Tigers' losing streak to Indians hits 12, Cabrera OK after biceps scare

Chris McCosky
The Detroit News

Detroit — It used to be different. Once upon a time, not all that long ago, either, the Tigers were the big brother in this rivalry. They were the team the Indians chased.

Hard to imagine that was ever the case.

The Indians thumped their little brother on the noggin again Tuesday night, repeatedly, cruising to a 10-1 win in the first of a three-game set at Comerica Park.

The Tigers have lost 12 straight games to the Indians this season. That’s one off the 13 straight losses they absorbed over the 1996 and 1997 seasons — which is the longest streak in this series. Since Sept. 1, 2017, the Tigers are, gulp, 7-33 against the Cleveland baseball team.

"No, I didn't think about that until you just told me," said Ronny Rodriguez, who grew up in the Indians' organization. "But, no, I mean, this is a game. This is baseball. We know this game is tough."

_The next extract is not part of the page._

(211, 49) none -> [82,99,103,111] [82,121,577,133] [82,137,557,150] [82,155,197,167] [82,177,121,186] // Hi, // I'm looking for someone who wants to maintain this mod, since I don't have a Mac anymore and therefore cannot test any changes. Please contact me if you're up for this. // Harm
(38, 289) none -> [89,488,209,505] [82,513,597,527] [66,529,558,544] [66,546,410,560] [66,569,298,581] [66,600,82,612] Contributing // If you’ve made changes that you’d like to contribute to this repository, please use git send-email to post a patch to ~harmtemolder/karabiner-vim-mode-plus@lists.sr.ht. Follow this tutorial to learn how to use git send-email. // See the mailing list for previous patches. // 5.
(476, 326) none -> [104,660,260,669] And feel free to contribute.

The Tigers did get one break on Tuesday — Miguel Cabrera took himself out of the game in the sixth inning with tightness in his left biceps. But he said after the game that he was feeling good.

"He said he was fine," manager Ron Gardenhire said. "He just wasn't feeling it in the game and didn't want to do something silly. So he took himself out, which is fine. After, he said he was fine."

Cabrera missed three and a half months of the season last year after having surgery to repair a ruptured tendon in that left biceps. Gardenhire said the tightness was not related to the surgery, but Cabrera has said on several occasions throughout the season that the strength in the left arm still hadn't come all the way back.

The tightness he felt Tuesday was likely related to the fatigue in the bicep. 

BOX SCORE: Indians 10, Tigers 1

The Tigers didn't put up much of a fight in this one. They struck out 15 times against four Indians pitchers. Starter Adam Plutko punched-out a career-high nine and allowed just three hits in 5.2 innings.

Cleveland Indians' Franmil Reyes celebrates his three-run home run in the seventh inning Tuesday.

The Tigers' lone run came in the second inning on a double by Dawel Lugo and single by Rodriguez. By that time, they were already in a 3-0 hole.

"Every time we missed a play it ended up costing us runs," Gardenhire said.

Starting pitcher Spencer Turnbull gave up three runs with two out in the first inning. By all rights, it should have been a clean inning. No. 3 hitter Carlos Santana hit a line drive at second baseman Rodriguez, who was playing in shallow right field.

He was in position to make the catch, but the ball eluded him.

"I know it was hit hard, but you're supposed to make that play," Gardenhire said. 

Rodriguez agreed: "I don't make excuses," he said. "He hit it hard and I missed the ball."

Yasiel Puig hit the next pitch to the wall in center field, an RBI double. And Jason Kipnis followed with a two-run home run to left field in what ended up being a 26-pitch first inning for Turnbull.

The Tigers gave the Indians an extra out in the third inning, and they paid for that one, too. Santana hit a high foul ball outside of third base. Lugo overran the ball and it dropped about 10 yards away from him.

Santana worked the count full then lashed a double. He scored on a sacrifice fly by Mike Freeman.

For Turnbull, who now has 13 losses in his rookie season, it was another laborious outing. He  went five innings on 98 pitches and allowed the four runs on seven hits, two walks and a hit batsman.

"It was a long process for him," Gardenhire said. "He was misfiring all over the place. He's still trying to find it. Long innings, behind in the count a lot — one of those tough ones for him.

"He's trying to figure it all out and get back to where he was. He's struggling right now. I don't think he trusts his stuff like he normally does."

Turnbull said he thought his stuff was better. The location, though, remains spotty.

"That first inning got me pretty good," he said. "My biggest frustration is with the pitch-count. It's tough. I've got to be better. I've got to be able to put guys away quicker and make them put the ball in play." 

Things got much worse for his replacement. The Indians scored five times against Nick Ramirez in the top of the seventh to blow the game open. Again, an error opened the door.

With two on and two outs, Ramirez couldn't field a slow roller from Kipnis.

"Nick missed that tapper and then he didn't cover first base," Gardenhire said. "And it turns into a big inning. That's what normally happens, especially against a team like that. 

"It's frustrating because we had been playing good defense."

The runs were technically unearned, which is hard to say when they came on two home runs that traveled a combined distance of 871 feet. Franmil Reyes blasted a 436-footer into the shrubbery in center field, a three-run blast. Two batters later, Roberto Perez hit one 435 feet down the line in left, a two-run shot.

The Tigers have been tagged for 109 home runs at Comerica Park this season, the most they've allowed since it opened in 2000. 

Here's something else to consider, too. The Tigers need to go 5-15 in their final 20 games at Comerica to avoid the ignominy of becoming the first  team in the modern era of baseball to lose 60 home games in a season.

Fortunately for them, only two more of those games are against the Indians.